Bekatul Untuk Formulasi Aneka Makanan


Bekatul di Indonesia sudah sejak lama dimanfaatkan, tetapi umumnya baru sebatas sebagai pakan ternak dan ikan. Padahal temuan-temuan iptek terbaru telah menempatkan bekatul sebagai salah satu bahan pangan dengan nilai gizi relatif tinggi sehingga memiliki nilai ekonomi yang tinggi.

Wisnu Broto dkk dari Balai Besar Penelitian dan Pengembangan Pascapanen Pertanian dalam satu paparan mereka menyatakan berbagai penelitian dan pengalaman empirik memperlihatkan komponen gizi dalam bekatul berkhasiat mengatasi berbagai masalah kesehatan, sehingga bekatul (rice polish) disebut sebagai “the super food of the century”. Bekatul yang sudah diolah/diawetkan dapat digunakan untuk pengayaan (fortifikasi) makanan dan formulasi makanan fungsional.
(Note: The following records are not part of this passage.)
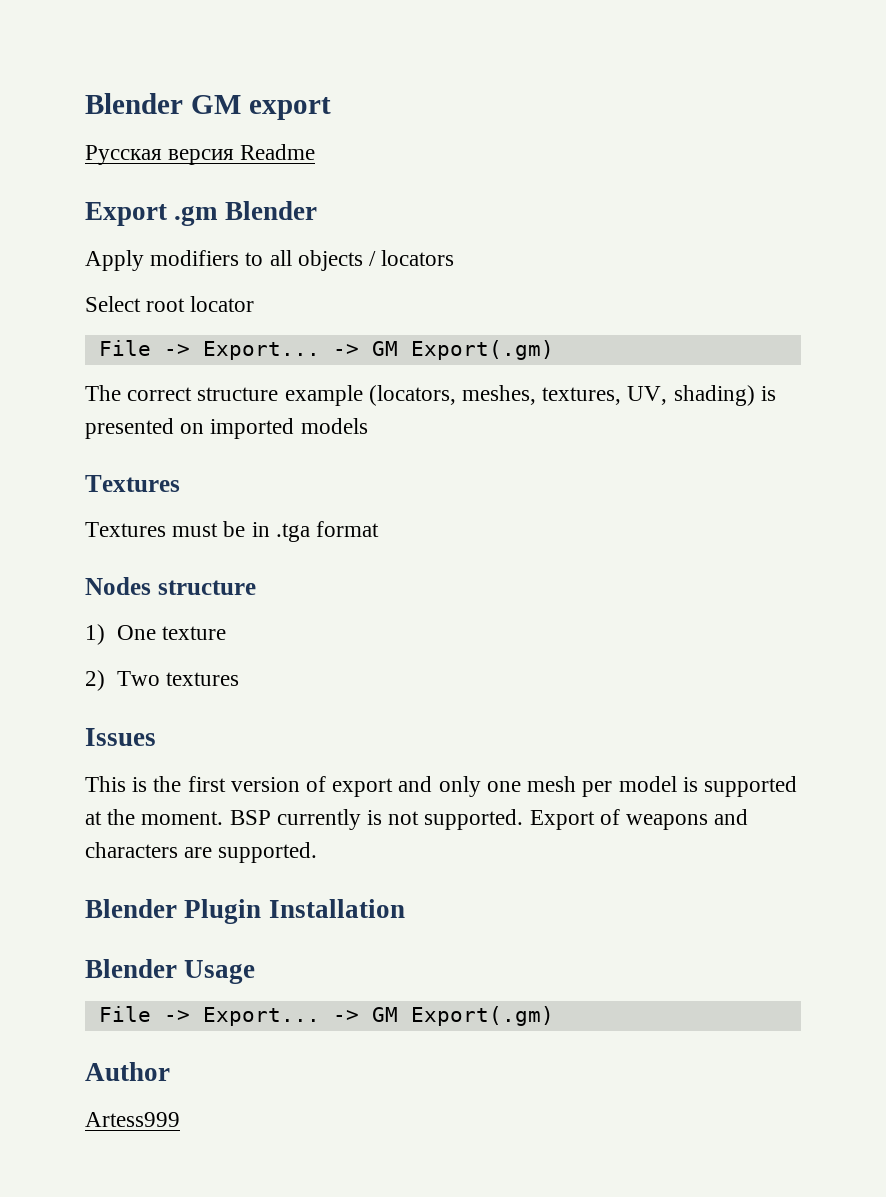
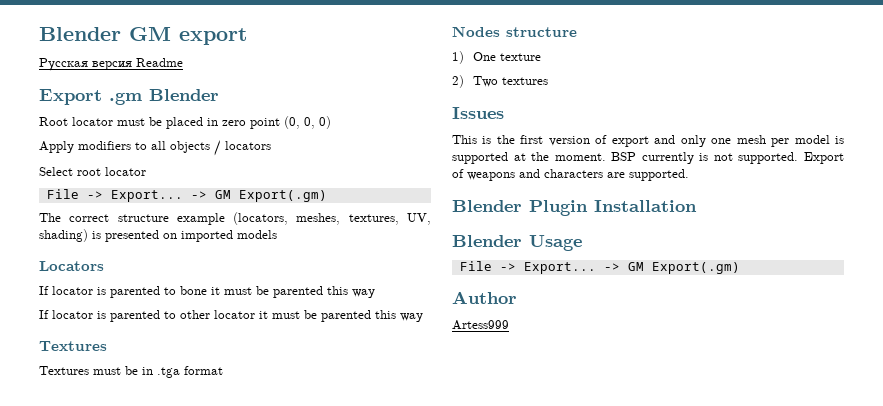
(317, 210) none -> [39,116,331,129] // Root locator must be placed in zero point (0, 0, 0)
(368, 426) none -> [39,261,104,271] [39,286,375,298] [39,310,423,322] // Locators // If locator is parented to bone it must be parented this way // If locator is parented to other locator it must be parented this way

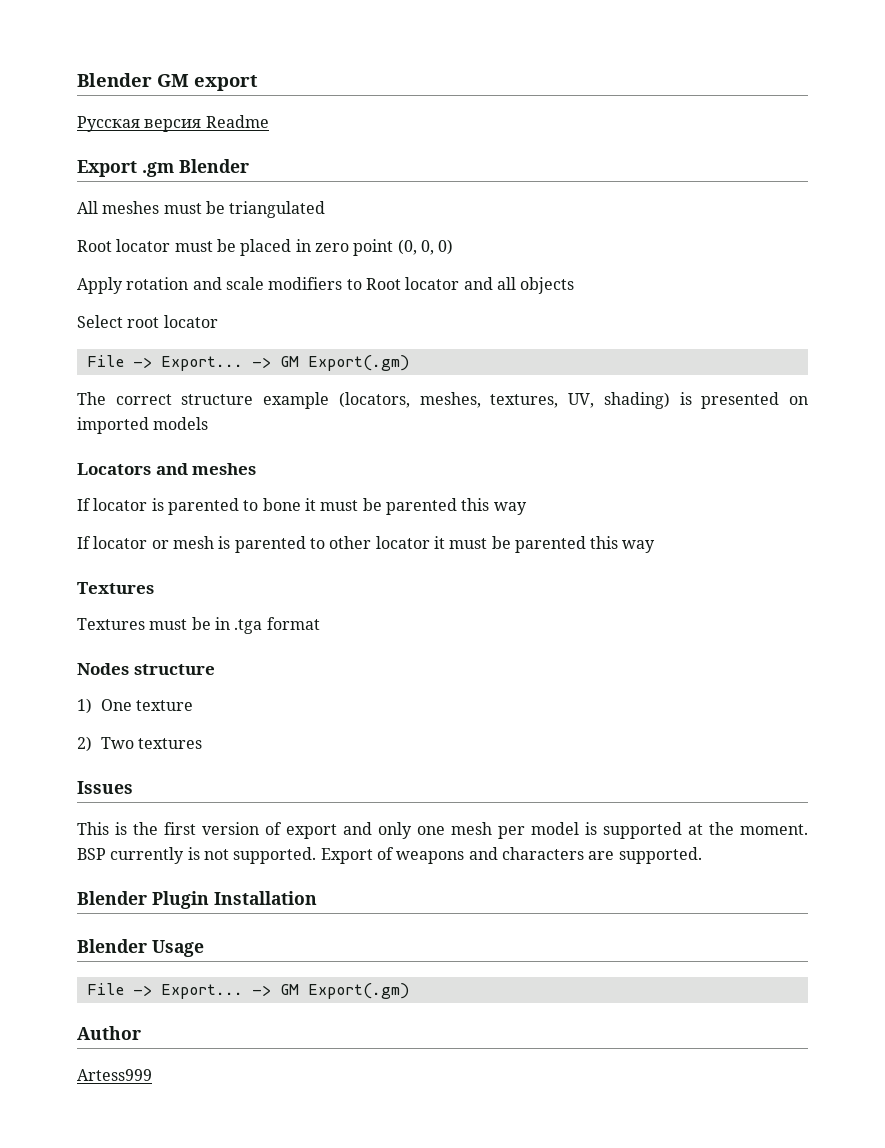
(219, 95) none -> [77,201,326,218] // All meshes must be triangulated
[78,141,147,150] modifiers to -> [126,277,493,290] rotation and scale modifiers to Root locator and
[214,140,271,156] / locators -> (575, 285) none
(104, 266) none -> [155,463,257,475] and meshes
(93, 314) none -> [151,536,214,549] or mesh

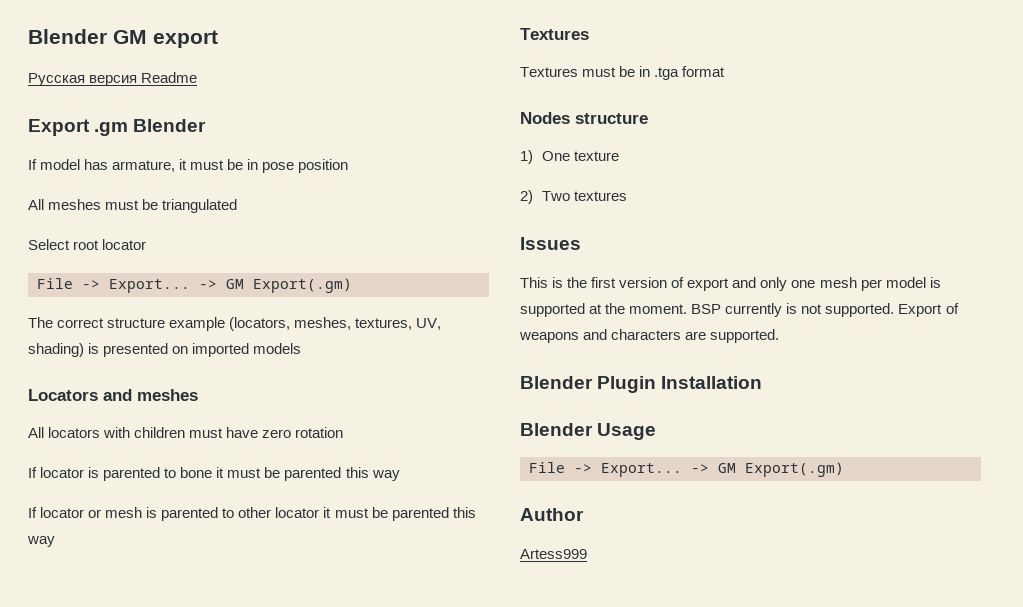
(249, 166) none -> [28,159,349,173] // If model has armature, it must be in pose position
[77,239,454,256] [77,277,575,294] // Root locator must be placed in zero point (0, 0, 0) // Apply rotation and scale modifiers to Root locator and all objects -> (238, 206) none
(257, 469) none -> [28,427,344,438] // All locators with children must have zero rotation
Bekatul mengandung protein, lemak, berbagai vitamin seperti vitamin B1 dan E, mineral seperti fosfor dan magnesium dan serat diet (dietary fibre). Kadarnya bergantung pada jenis padi bersangkutan. Selain itu bekatul juga mengandung berbagai zat/senyawa yang berkaitan dengan khasiat mengatasi masalah kesehatan.

Di antaranya asam ferulat yang mendukung sistem kekebalan tubuh, gamma oryzanol untuk kesehatan lambung, keseimbangan hormonal, dan mengoptimalkan pertumbuhan otot. Vitamin B yang bisa membantu mengatasi penyakit diabetes mellitus, hipertensi, koletserol tinggi dan arteriosklerosis. Juga tocotrienol, satu jenis anti oksidan yang kuat sekali dengan kemampuan 6.000 kali aktivitas antioksidan vitamin E.

Dikemukakan bahwa di Indonesia bekatul yang hasil samping penggilingan padi itu cukup melimpah, yakni 2-3% dari total gabah. Tetapi belum sepenuhnya dimanfaatkan sebagai sumber pangan dan pakan. Pemanfaatan bekatul sebagai sumber gizi yang tinggi belum berkembang di Indonesia. Nilai tambah yang dikandung bekatul bisa memberi sumbangan berarti bagi pendapatan petani atau kelompoknya, bila mereka juga mengelola sendiri usaha penggilingan padi.

Bekatul diperoleh sebagai hasil samping proses penyosohan ganda (dua tahap) beras pecah kulit dari penggilingan padi. Pada penyosohan tahap pertama, hasil sampingnya berupa dedak yang berasal dari bagian perikarp, nuselus, segmen, lapisan aleuron, dan lembaga beras. Pada penyosohan tahap kedua dari beras dikeluarkan utamanya bagian sub-aleuron dari endosperm. Di Indonesia penyosohan beras umumnya dilakukan satu tahap saja dan menghasilkan dedak bercampur bekatul.